For he saw us on that fateful day, splashing in the river that wound around our plot of farmland like a gentle, big-bellied mother snake encircling her something precious. Playing in the water, no,withthe water, cupping it in handfuls and molding it like clay until it became solid, shimmering ice. The sculptures we took back to mother were smashed into pieces within moments, and we were sworn to secrecy. But as you can see, it was already too late.
She tried to protect us, and with her powers, she could have easily protected herself. But what woman in love wants to harm those she loves? One fatal moment of hesitation, and my father struck first.
Only to be struck down himself within moments, for he was impaled by his own tears—crocodile tears, for all the love he showed her in her last moments! We conjured them into ice, and from ice into the weapons they once irrationally thought they feared. Strike or be slain!
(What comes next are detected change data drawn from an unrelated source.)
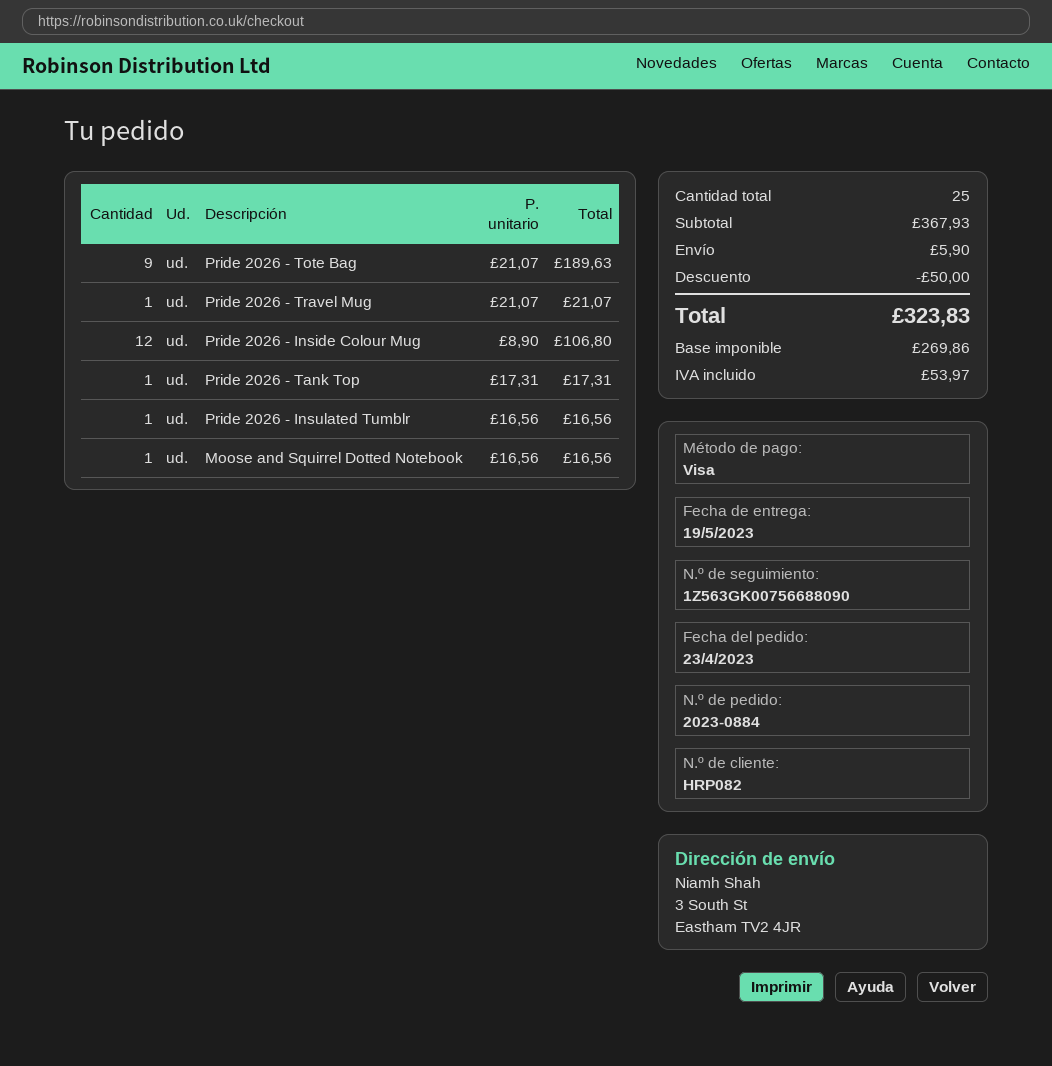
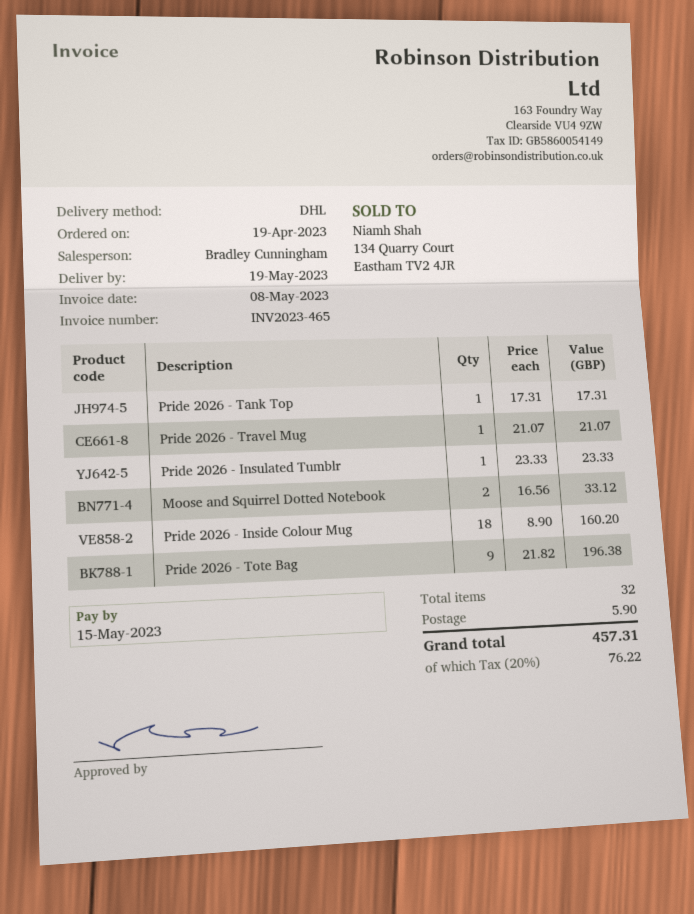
order date: 2023-04-23 -> 2023-04-19
Pride 2026 - Tote Bag: 9 x 21.07 = 189.63 -> 9 x 21.82 = 196.38
Pride 2026 - Inside Colour Mug: 12 x 8.90 = 106.80 -> 18 x 8.90 = 160.20
Pride 2026 - Insulated Tumblr: 1 x 16.56 = 16.56 -> 1 x 23.33 = 23.33
Moose and Squirrel Dotted Notebook: 1 x 16.56 = 16.56 -> 2 x 16.56 = 33.12
total quantity: 25 -> 32
discount: 50.00 -> none
tax: 53.97 -> 76.22
total: 323.83 -> 457.31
And so came the end of peace and an all-too-brief era of love, my childhood, for we had become Oedipus, whose fate was well known. Only tragedy awaited a son that had the gall to murder his own father. But double the tragedy, for now there was a daughter thrown in the mix too…
Born in blood, farewell to Fortune, Luck and Love!
Ah yes, what about that song conceived by those ill-wishing witches? Eerily prophetic, you might say? Well I say not! At the end, nothing but gibberish and foolish nonsense. For I seized my fortune, spun my luck, and reclaimed love…as you shall hear.